Я пошёл прятаться в сушильный шкаф, полез через бак с горячей водой. От бака шёл жар. Главное, не касаться горячего ногами. Подставил стул, вскарабкался на верхнюю полку. Полотенца банные и кухонные. Высунувшись из шкафа, я отпихнул стул от дверцы. А теперь акробатический трюк: высунувшись ещё дальше, я поддел дверцу и захлопнул её за собой. Изнутри нет ручки. Приходится просовывать пальцы между планками. Свист дверцы в воздухе; щелчок.
Кромешный мрак. Никакого света ни в самом шкафу, ни из щёлочек. Проверял себя на вшивость. Не страшно. Зажмурился, посидел с минуту, открыл глаза. Кромешный мрак, а всё равно не страшно.
Конечно, я понимал, что это не по-настоящему. Что снаружи тоже темно, посветлее, чем здесь, но намного страшнее. Всё я понимал. И тем не менее был счастлив. Темнота сама по себе — пустяки, ничего в ней жуткого нет. Мне нравилось в сушильном шкафу, особенно лежать на полотенцах, куда приятнее, чем под столом. Я просиживал там часами.
Он пришёл домой с работы, как все приличные люди. Пообедал. Рассказал мамане про бабку, которой сделалось дурно в поезде.
— Бедняжка, — посочувствовала маманя.
Вроде всё как вчера. Костюм, рубашка, галстук, ботинки — никаких отличий. Я так пялился на его ботинки, что вилку уронил. Чистые, как обычно! Вилку я поднял. Да и щёки и подбородок, были совсем не чёрные от щетины. Обычно вечером папаня весь обрастал, а утром брился. Раньше он любил щекотать нас колючими щеками.
— Идёт глава семьи — лицо его как тёрка!
Мы разбегались кто куда, но нам всё равно нравилась щетина.
А щетины-то никакой и не было. Мягкие, свежевыбритые щёки. Утром он не побрился.
Я его вычислил. От этой мысли мне полегчало. Я съел всю морковку.
Я сидел в сушильном шкафу, слушал голоса мамани и девочек. Задняя дверь была открыта, и Кэтрин ползала туда-сюда по лесенке. Я прислушался: Синдбада куда-то чёрт унёс. Папани не было слышно. Темным-темно, только тонкий проблеск света из-за двери. На улице — не дома. Ветер, и дождь, и холод, и незнакомые люди. И темнота, с которой надо сражаться. Оденусь потеплее, прихвачу фонарик для защиты от животных. Да, от ночных животных. Моя ветровка — не забыть капюшон — не промокну. Сражаться буду только с темнотой, и победа останется за мною. Темноты я нисколько не боялся, даже любил. Это признак взросления: когда без разницы, что темно, что светло.

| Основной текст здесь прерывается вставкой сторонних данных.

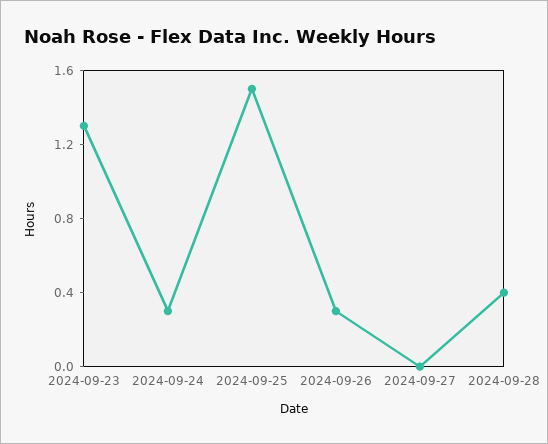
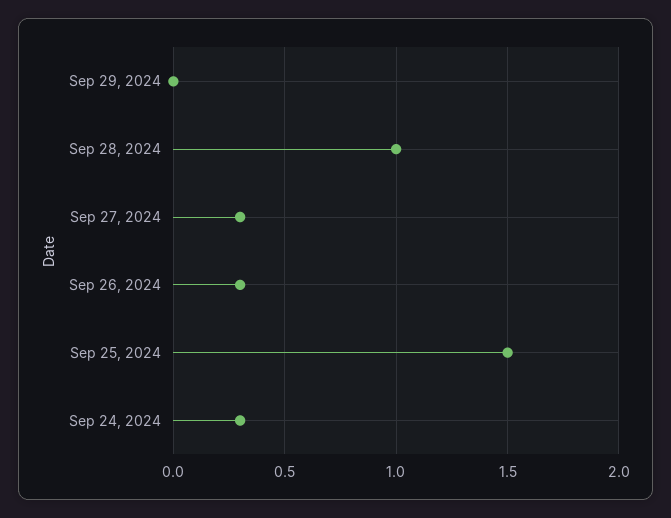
2024-09-23: 1.3 -> none
2024-09-27: 0 -> 0.3
2024-09-28: 0.4 -> 1
Sep 29, 2024: none -> 0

Я почти уже подготовился. Спёр открывашку. Оказалось — плёвое дело. Даже в карман прятать не пришлось. Содрал ценник и, небрежно держа в руке, вроде бы с открывашкой и зашёл, выбрался наружу. Затем уволок из дому две консервные банки: бобы и ананасы в сиропе. Много сразу брать побоялся, чтобы не заметила маманя. Ананасы эти дурацкие много лет стояли в шкафу. Кстати, я нашёл, где маманя хранит трусы, носки, фуфайки и тому подобное — на верхней полке сушильного шкафа. Приставляй стул, залезай и бери что хочешь. Не хватало только денег. Я копил по два — по три пенса, но всё ещё не накопил. Только бы отыскать сберегательную книжку, и всё. И убегу.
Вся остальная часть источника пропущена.